In his Autumn Statement, George Osborne announced that he would introduce a tax for people who live overseas and own a second property in the UK. It's a capital gains tax (CGT) charge, so it will be payable when they sell up, on any profit that they make from owning the home. The idea is to level the playing field with UK buyers, who already have to pay CGT on any profits on a second home.
So will there be a sudden outpouring of foreign owners, and a house price collapse?
The prime market in central London is 70%-owned by oversees buyers. Multi-millionaires with homes in a number of cities tend to snap up a London pad as part of the lifestyle. So will this section of the market suffer, and will we see the effect trickle down to more normal houses too?
So how will they react?For some foreign owners, the change will make absolutely no difference at all. Ronnie Ludwig, partner in the Private Wealth Group at accountants Saffery Champness, pointed out that residents in most of Europe, and countries like the US, currently have to pay taxes equivalent to CGT in their home country when they sell a second home in the UK. The change would simply mean they pay the bill in the UK instead, and the double-taxation agreement with their home nation would exempt them from the bill at home.
David Bell, Senior Wealth Planner, of Lombard Odier added that: "For privacy reasons many non UK residents from low-tax economies own properties through companies. Capital gains generated on UK homes worth more than £2 million, owned through a company, have been taxable since April 2013."

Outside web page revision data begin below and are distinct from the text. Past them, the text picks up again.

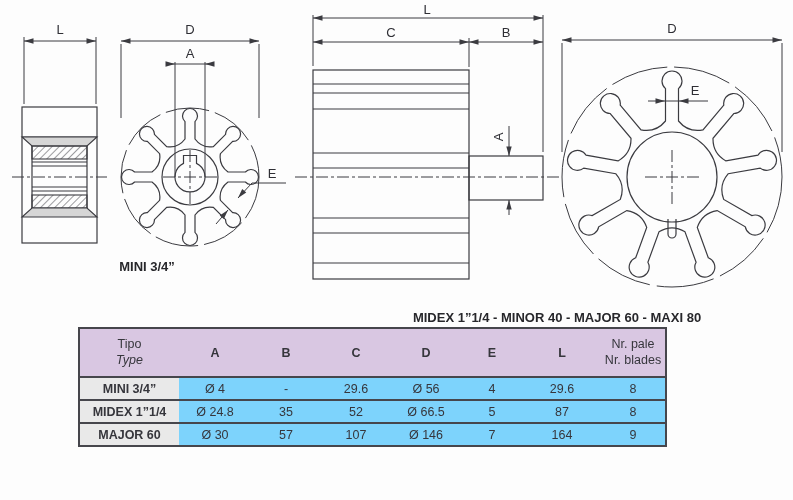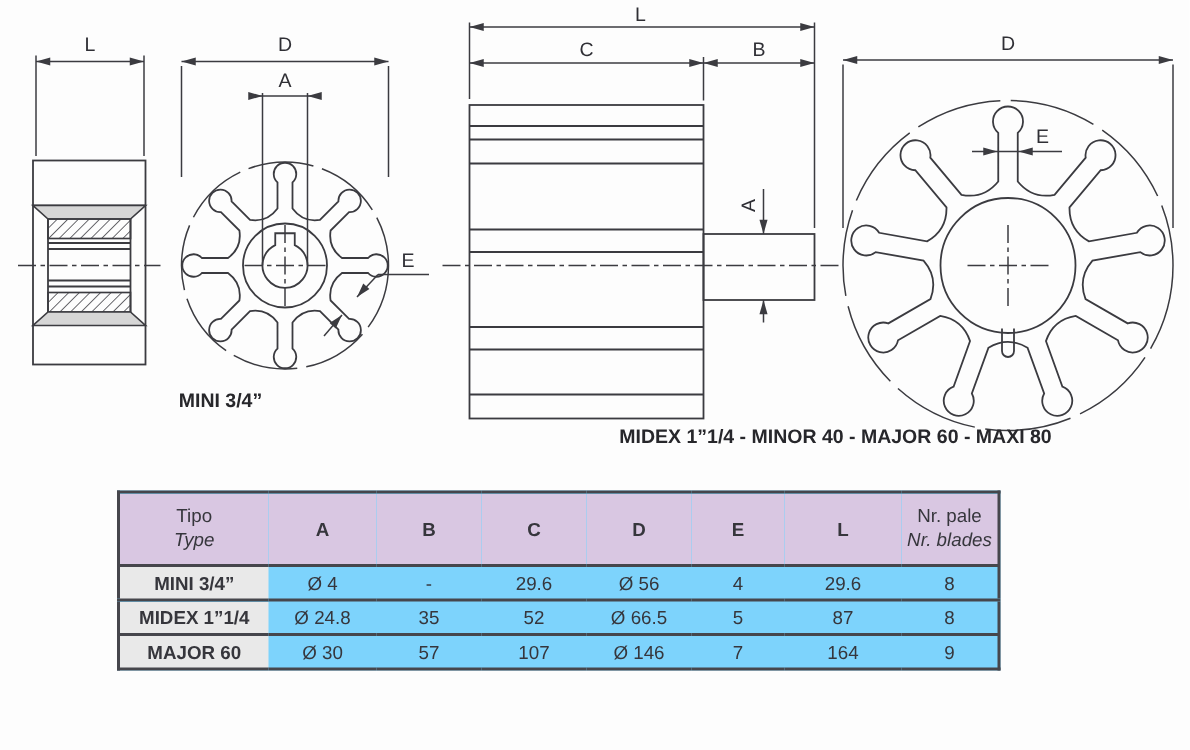--- a/index.html
+++ b/index.html
@@ -23,38 +23,38 @@
   .dim{stroke:var(--line);fill:none;stroke-width:1;}
   .cl{stroke:var(--line);fill:none;stroke-width:1;stroke-dasharray:12 3 3 3;}
   .grayfill{fill:var(--drawing-gray);stroke:var(--line);stroke-width:1.1;}
   .hatchfill{fill:url(#hatch);stroke:var(--line);stroke-width:1.1;}
   .arrow{fill:var(--line);stroke:none;}
   .caption{
     position:absolute;font-weight:bold;font-size:13px;color:#27272b;
     text-align:center;white-space:nowrap;
   }
   .cap-mini{left:92px;top:259px;width:110px;}
-  .cap-large{left:362px;top:283px;width:390px;}
+  .cap-large{left:362px;top:310px;width:390px;}
 
   table.spec{
     position:absolute;left:78px;top:327px;width:587px;
     border-collapse:collapse;table-layout:fixed;
     border:2px solid var(--border);
     background:#7dd3fc;
   }
   table.spec td{
     text-align:center;vertical-align:middle;padding:0;
     font-size:12.5px;color:#36363c;overflow:hidden;
   }
   thead td{background:var(--accent-header);height:47px;}
   .h-tipo{font-size:12px;line-height:1.25;}
   .h-tipo .it{font-style:italic;text-align:center;}
   .h-letter{font-weight:bold;font-size:13.5px;color:#332f3a;}
   .h-nr{font-size:11.5px;line-height:1.25;}
-  .h-nr .it{font-style:italic;}
+  .h-nr .it{}
   tbody td{border-top:2px solid var(--border);height:21px;}
   td.rowname{background:var(--row-label-bg);font-weight:bold;font-size:12px;color:#26262a;}
 </style>
 </head>
 <body>
 
 <div class="canvas">
 
   <svg id="draw" width="793" height="320" viewBox="0 0 793 320">
     <defs>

ImpactHowever, for others this is a significant change. Ludwig explains: "By contrast, those resident in lower tax jurisdictions than the UK, for example in the Gulf states, currently do not pay anything on gains accrued through the sale of UK second homes. This tax will be a real cost to them." So these buyers may start to look elsewhere.
A spokesman from London Central Portfolio argued that while on its own a CGT charge won't put people off: "The cumulative effect of successive taxes introduced in 2011, 2012 and 2013, with regular increases in Stamp Duty and an annual tax on corporate owners, could start to dampen international interest."
There may, therefore be a small outflow of people selling up and investing somewhere more tax-friendly.
LimitsThe way that the tax is being brought in will shape how that outflow looks. Sophie Dworetzsky of Withers' tax team says: "The Chancellor has promised that capital gains tax won't apply to property sales by non-residents between now and 2015. After that, the game changes." It means that those who are short-termist and set to suffer could take the opportunity to sell in the next 16 months.
Jamie Morrison, private client partner at chartered accountants, HW Fisher & Company, claims this could end up "throwing a little cold water over London's overheated property market."
However, a trickle of sales is unlikely to turn into a flood because there are still attractions of owning a home in the UK. Karelia Scott-Daniels, managing director of buying agents, Manse & Garret Property Search, asks: "Will this have an effect on prime areas of the London and broader UK market? Not at all. Some short-term investors may sell up ahead of the 2015 deadline but this will not cause a run on the property market in prime areas. Given continued volatility globally, London is simply too stable an investment for internationally mobile individuals."
It's arguable that when a few people choose to leave the market, it will be used as an investment opportunity by those for whom it makes very little difference. So the move will raise tax without significantly affecting the market.
You have to ask why, if this is the case, Osborne didn't do it a long time ago.